Saved data entries
[Start of section]
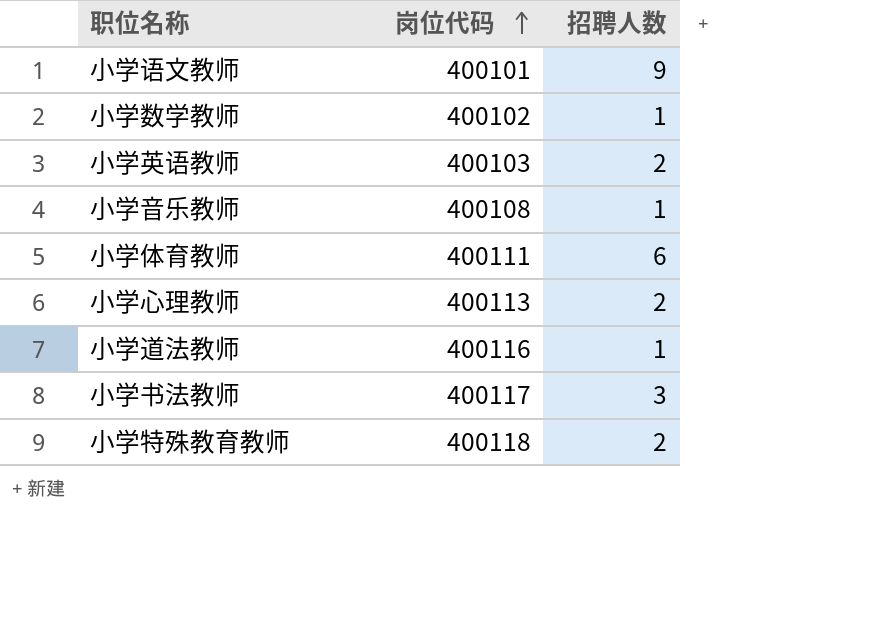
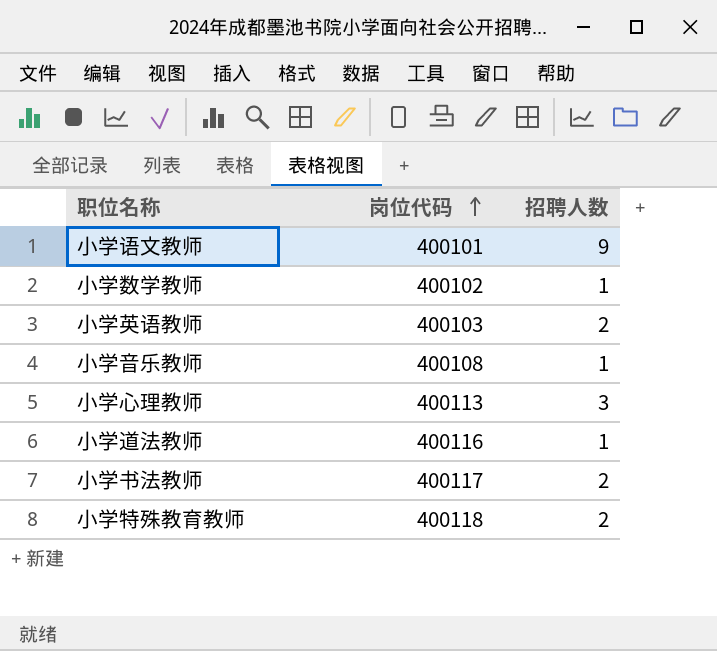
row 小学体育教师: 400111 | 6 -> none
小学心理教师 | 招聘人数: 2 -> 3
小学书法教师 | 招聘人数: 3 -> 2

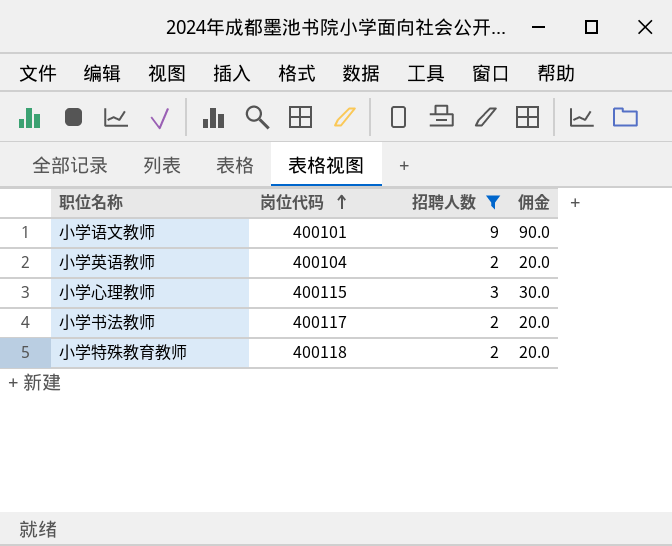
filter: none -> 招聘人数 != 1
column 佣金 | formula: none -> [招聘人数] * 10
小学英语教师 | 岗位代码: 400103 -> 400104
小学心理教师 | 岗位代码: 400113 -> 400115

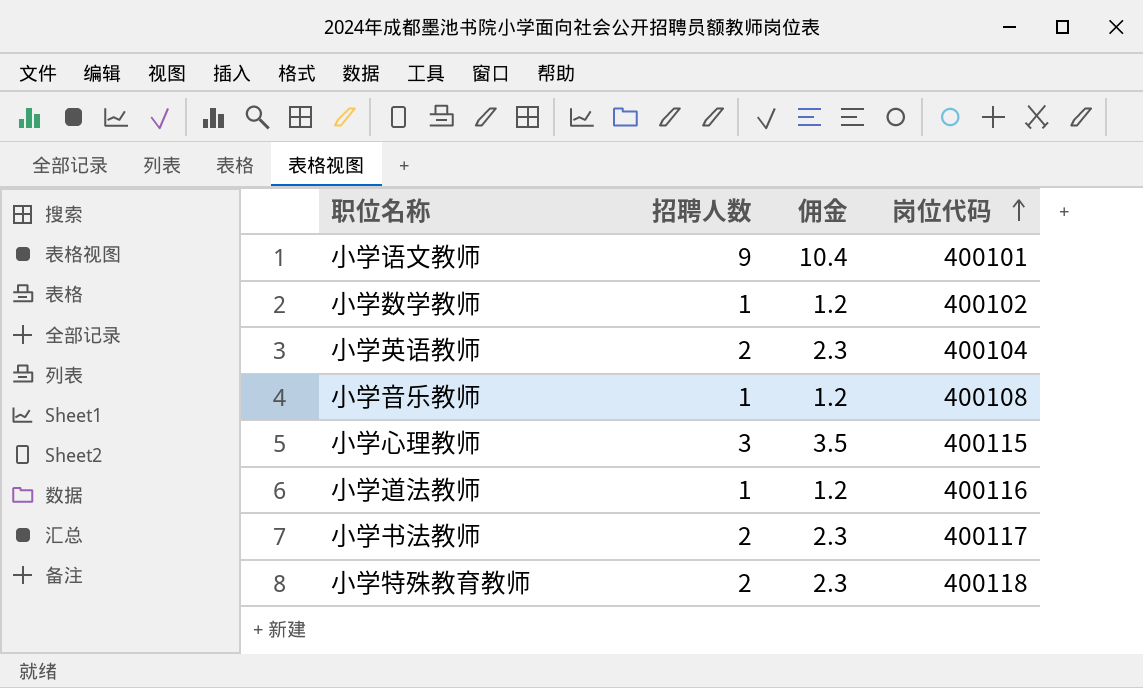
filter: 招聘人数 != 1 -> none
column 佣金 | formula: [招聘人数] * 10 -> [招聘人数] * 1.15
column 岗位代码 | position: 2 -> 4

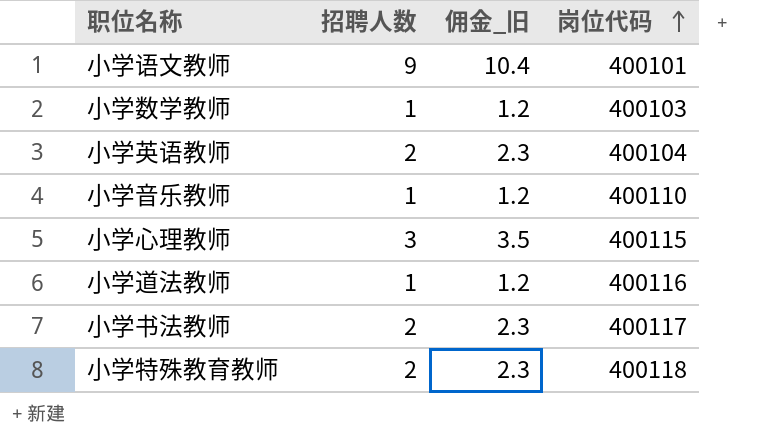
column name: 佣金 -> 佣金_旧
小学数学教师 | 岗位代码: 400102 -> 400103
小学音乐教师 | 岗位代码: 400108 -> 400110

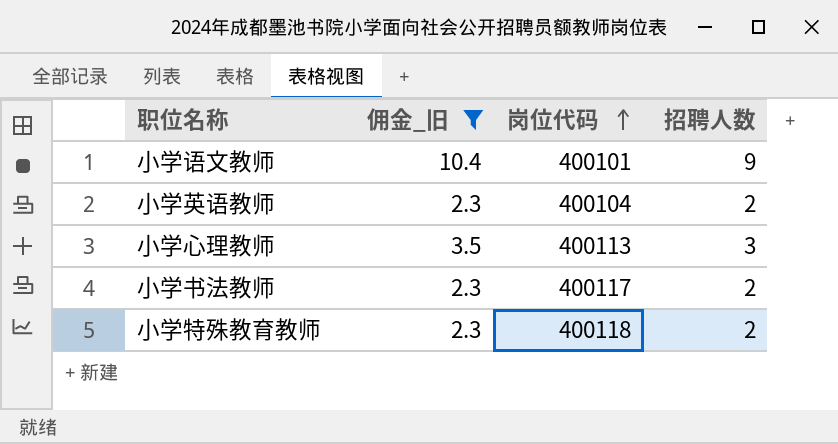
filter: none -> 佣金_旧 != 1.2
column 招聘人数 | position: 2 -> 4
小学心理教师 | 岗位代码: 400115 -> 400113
[End of section]
## Activity
Each record should be printed again precisely, though not its pictures.

## Solution for this exercise
row 小学体育教师: 400111 | 6 -> none
小学心理教师 | 招聘人数: 2 -> 3
小学书法教师 | 招聘人数: 3 -> 2

filter: none -> 招聘人数 != 1
column 佣金 | formula: none -> [招聘人数] * 10
小学英语教师 | 岗位代码: 400103 -> 400104
小学心理教师 | 岗位代码: 400113 -> 400115

filter: 招聘人数 != 1 -> none
column 佣金 | formula: [招聘人数] * 10 -> [招聘人数] * 1.15
column 岗位代码 | position: 2 -> 4

column name: 佣金 -> 佣金_旧
小学数学教师 | 岗位代码: 400102 -> 400103
小学音乐教师 | 岗位代码: 400108 -> 400110

filter: none -> 佣金_旧 != 1.2
column 招聘人数 | position: 2 -> 4
小学心理教师 | 岗位代码: 400115 -> 400113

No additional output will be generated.